= Your instructions =
Among the entries below, only the lines starting at the one with "discount: 1.25 -> 1.32" and ending at the one with "total: 40.43 -> 59.73", both included, are to be printed exactly.
==================================================
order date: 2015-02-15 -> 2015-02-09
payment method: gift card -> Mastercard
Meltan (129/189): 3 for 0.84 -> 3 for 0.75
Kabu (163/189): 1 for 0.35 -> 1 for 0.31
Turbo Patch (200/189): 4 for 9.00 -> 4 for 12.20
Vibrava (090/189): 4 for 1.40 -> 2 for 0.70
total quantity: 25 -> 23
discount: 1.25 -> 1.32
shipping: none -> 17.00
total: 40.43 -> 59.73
==================================================
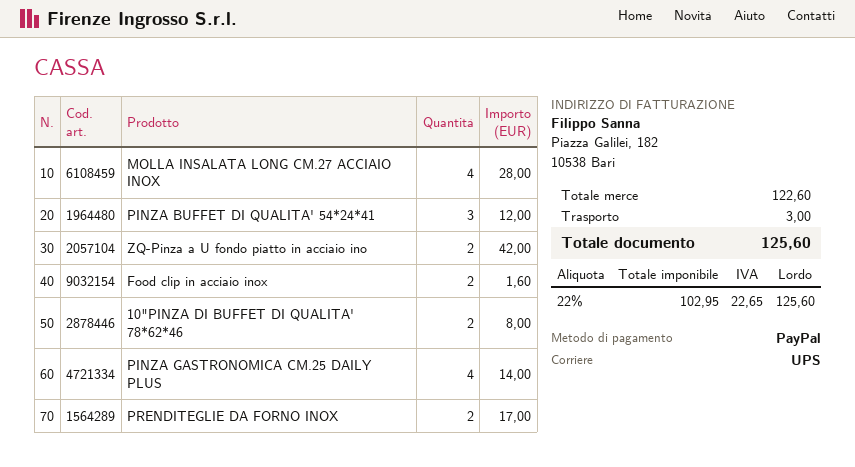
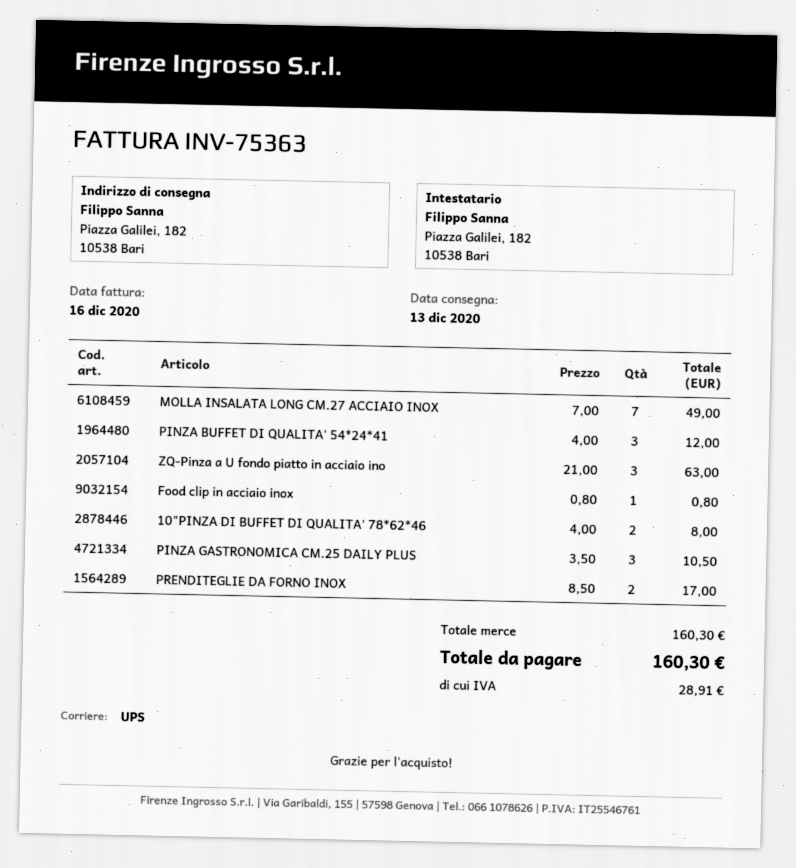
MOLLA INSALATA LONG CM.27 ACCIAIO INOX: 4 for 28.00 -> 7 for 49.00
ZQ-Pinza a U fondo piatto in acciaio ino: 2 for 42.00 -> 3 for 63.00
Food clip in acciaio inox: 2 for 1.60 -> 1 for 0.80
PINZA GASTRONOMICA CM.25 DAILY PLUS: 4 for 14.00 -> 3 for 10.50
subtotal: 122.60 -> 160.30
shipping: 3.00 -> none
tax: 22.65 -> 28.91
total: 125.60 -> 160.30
==================================================
= Solution to this problem =
discount: 1.25 -> 1.32
shipping: none -> 17.00
total: 40.43 -> 59.73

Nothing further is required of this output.